At 18, and with some international competition success, Andsnes "became Norway's hero and idol," says Hlinka, who was afraid the success had gone to the boy's head. "I often spent the lessons getting him back down to earth again."

The teen behavior Hlinka disliked subsided, and Andsnes's realization that he could communicate something special matured.

He always had a love for music, says his mother, Sissel Andsnes, who recalls that her son's practice dwindled to only an hour a day when he was 11 and was absorbed more by soccer. But, she says, eventually he developed "a feeling that ... music has chosen him, so he has to interpret [it] in the best way he can. If it makes people happy, he's really happy."

Indeed, in today's world of ringtones, iTunes, and YouTube, securing a global audience for one's music is perhaps no longer the mark of greatness. It's getting people to listen that requires genius.

"I've noticed from the start that when I play concerts, people get quiet, they listen when I play ... that's what I want to achieve even more of," says Andsnes, who has been nominated for a Grammy several times.

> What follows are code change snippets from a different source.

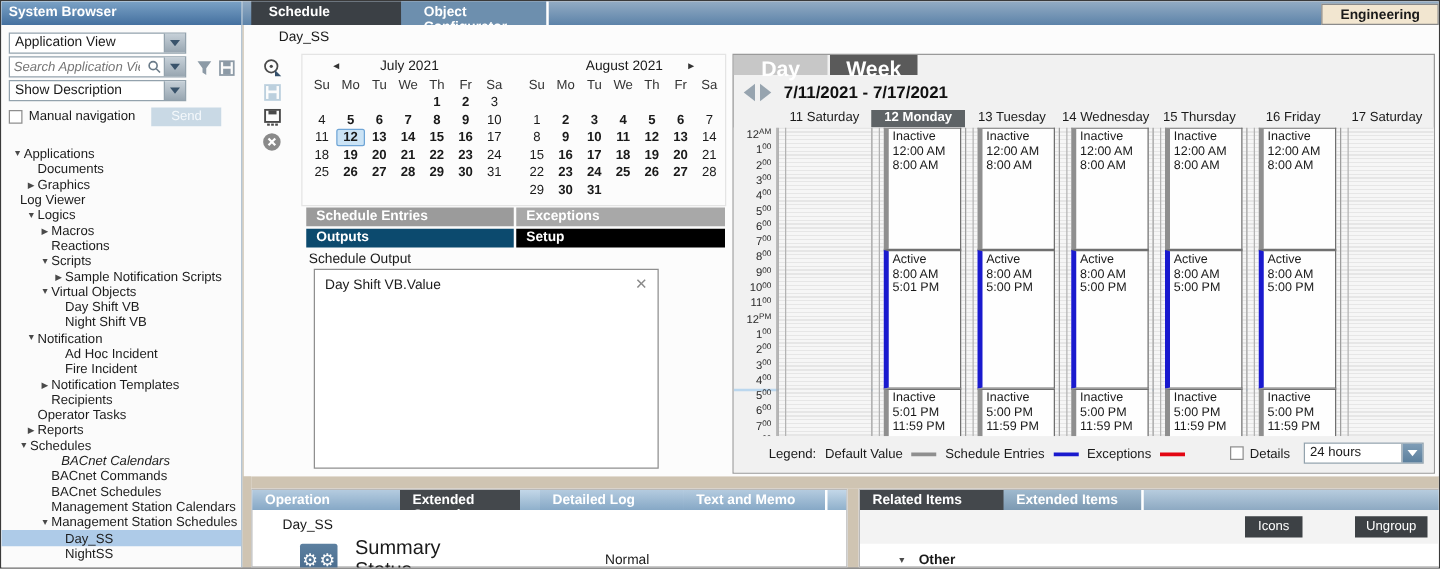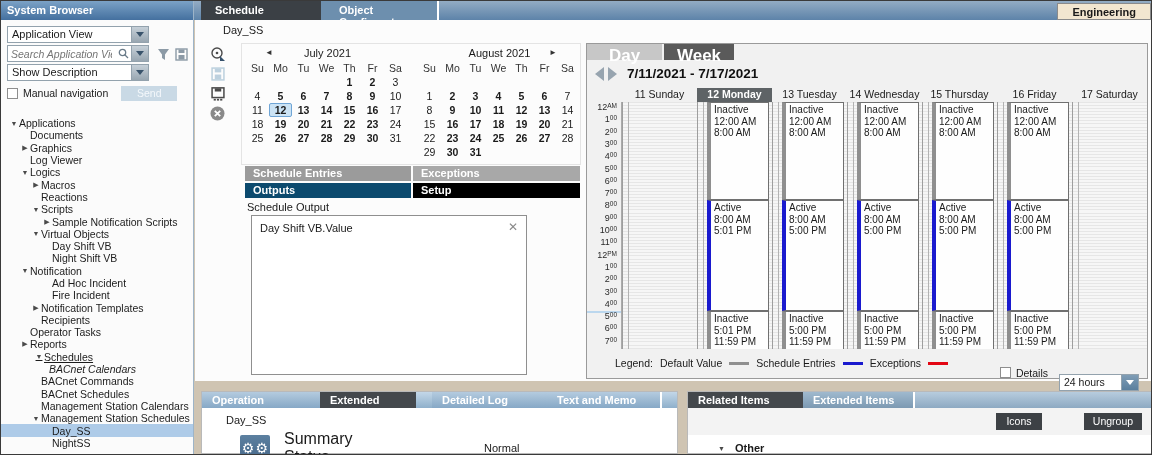--- a/index.html
+++ b/index.html
@@ -74,21 +74,21 @@
   .day-col::before{content:"";position:absolute;left:5px;top:0;bottom:0;width:1px;background:#B3B3B3;}
   #today-line{position:absolute;left:0;top:209px;width:560px;height:2px;background:#BBD7EE;}
   .evt{position:absolute;left:9px;right:3px;background:#FEFEFE;border:1px solid #707070;font-size:10px;color:#1a1a1a;padding:1px 3px;line-height:11.5px;overflow:hidden;}
   .evt.active{border-left:4px solid #1A1ACE;}
   .evt.inactive{border-left:4px solid #8F8F8F;}
   #week-footer{position:absolute;left:0;bottom:0;width:560px;height:29px;background:#F1F1F1;}
   #legend{position:absolute;left:28px;top:8px;display:flex;align-items:center;gap:7px;font-size:10.5px;color:#1a1a1a;}
   .lg-dash{width:20px;height:3px;}
   #details-row{position:absolute;right:8px;top:5px;display:flex;align-items:center;gap:5px;}
   #details-label{font-size:10.5px;color:#1a1a1a;}
-  #range-combo{width:80px;height:17px;margin-left:6px;margin-top:20px;}
+  #range-combo{width:96px;height:17px;margin-left:6px;}
   #range-combo .dd-btn{background:linear-gradient(#7F9DB6,#5B7F9D);}
   #range-combo .tri-down{border-top-color:#fff;}
   
   .btab{position:absolute;top:0;height:16px;color:#fff;font-size:11px;font-weight:bold;padding:2px 10px;}
   #op-panel{left:200px;top:390px;width:477px;height:63px;background:#fff;border:1px solid #B9B9B9;}
   #op-tabbar{position:absolute;left:0;top:0;width:475px;height:16px;background:linear-gradient(#C3D7E8,#8FB0CB);}
   #op-crumb{position:absolute;left:24px;top:22px;font-size:11px;color:#1a1a1a;}
   #status-row{position:absolute;left:38px;top:38px;display:flex;align-items:center;}
   #gear-tile{width:30px;height:26px;background:linear-gradient(#5C80A0,#47688A);border-radius:2px;color:#fff;display:flex;align-items:center;justify-content:center;font-size:14px;}
   #status-label{font-size:16px;color:#1a1a1a;margin-left:14px;width:110px;}
@@ -159,21 +159,21 @@
           <div>Applications</div>
         </div>
         <div class="tree-row" style="padding-left: 19px;">
           <div class="tree-exp"></div>
           <div>Documents</div>
         </div>
         <div class="tree-row" style="padding-left: 19px;">
           <div class="tree-exp">▶</div>
           <div>Graphics</div>
         </div>
-        <div class="tree-row" style="padding-left: 19px;">
+        <div class="tree-row" style="padding-left: 5px;">
           <div class="tree-exp"></div>
           <div>Log Viewer</div>
         </div>
         <div class="tree-row" style="padding-left: 19px;">
           <div class="tree-exp">▼</div>
           <div>Logics</div>
         </div>
         <div class="tree-row" style="padding-left: 30px;">
           <div class="tree-exp">▶</div>
           <div>Macros</div>
@@ -223,21 +223,21 @@
           <div>Recipients</div>
         </div>
         <div class="tree-row" style="padding-left: 19px;">
           <div class="tree-exp"></div>
           <div>Operator Tasks</div>
         </div>
         <div class="tree-row" style="padding-left: 19px;">
           <div class="tree-exp">▶</div>
           <div>Reports</div>
         </div>
-        <div class="tree-row" style="padding-left: 33px; text-decoration: underline;">
+        <div class="tree-row" style="padding-left: 13px;">
           <div class="tree-exp">▼</div>
           <div>Schedules</div>
         </div>
         <div class="tree-row" style="padding-left: 38px; font-style: italic;">
           <div class="tree-exp"></div>
           <div>BACnet Calendars</div>
         </div>
         <div class="tree-row" style="padding-left: 30px;">
           <div class="tree-exp"></div>
           <div>BACnet Commands</div>
@@ -433,21 +433,21 @@
     <div class="wtab" id="wtab-day">Day</div>
     <div class="wtab" id="wtab-week">Week</div>
 
     <div id="week-nav">
       <div class="nav-tri l"></div>
       <div class="nav-tri r"></div>
       <span id="date-range">7/11/2021 - 7/17/2021</span>
     </div>
 
     <div id="day-headers">
-        <div class="dh" style="left: 0px;">11 Sunday</div>
+        <div class="dh" style="left: 0px;">11 Saturday</div>
         <div class="dh sel" style="left: 75px;">12 Monday</div>
         <div class="dh" style="left: 150px;">13 Tuesday</div>
         <div class="dh" style="left: 225px;">14 Wednesday</div>
         <div class="dh" style="left: 300px;">15 Thursday</div>
         <div class="dh" style="left: 375px;">16 Friday</div>
         <div class="dh" style="left: 450px;">17 Saturday</div>
       </div>
 
     <div id="grid">
       <div id="today-line"></div>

Larry Wolfe, a bassist with the BSO for 38 years, compares the pianist's talent to a parent's ability to communicate in just the right tone. The musical moments he chooses to dramatize, observed Mr. Wolfe after rehearsing recently with Andsnes, are carefully chosen and appropriately expressed. It is "believable, it resonates, it's respectful of the listener and of the composer."

Though respectful, Andsnes also tries to bring new insight to pieces that were often written within weeks. "Maybe sometimes I can find secrets that [the composers] didn't necessarily see, even in their own music," explains Andsnes.

With such freshness, he says he's trying to keep classical music from becoming a subculture in a society that caters to short attention spans.

"It's so hard to get people to sit down and listen," he says. "But because of these distractions, this music is quite important today."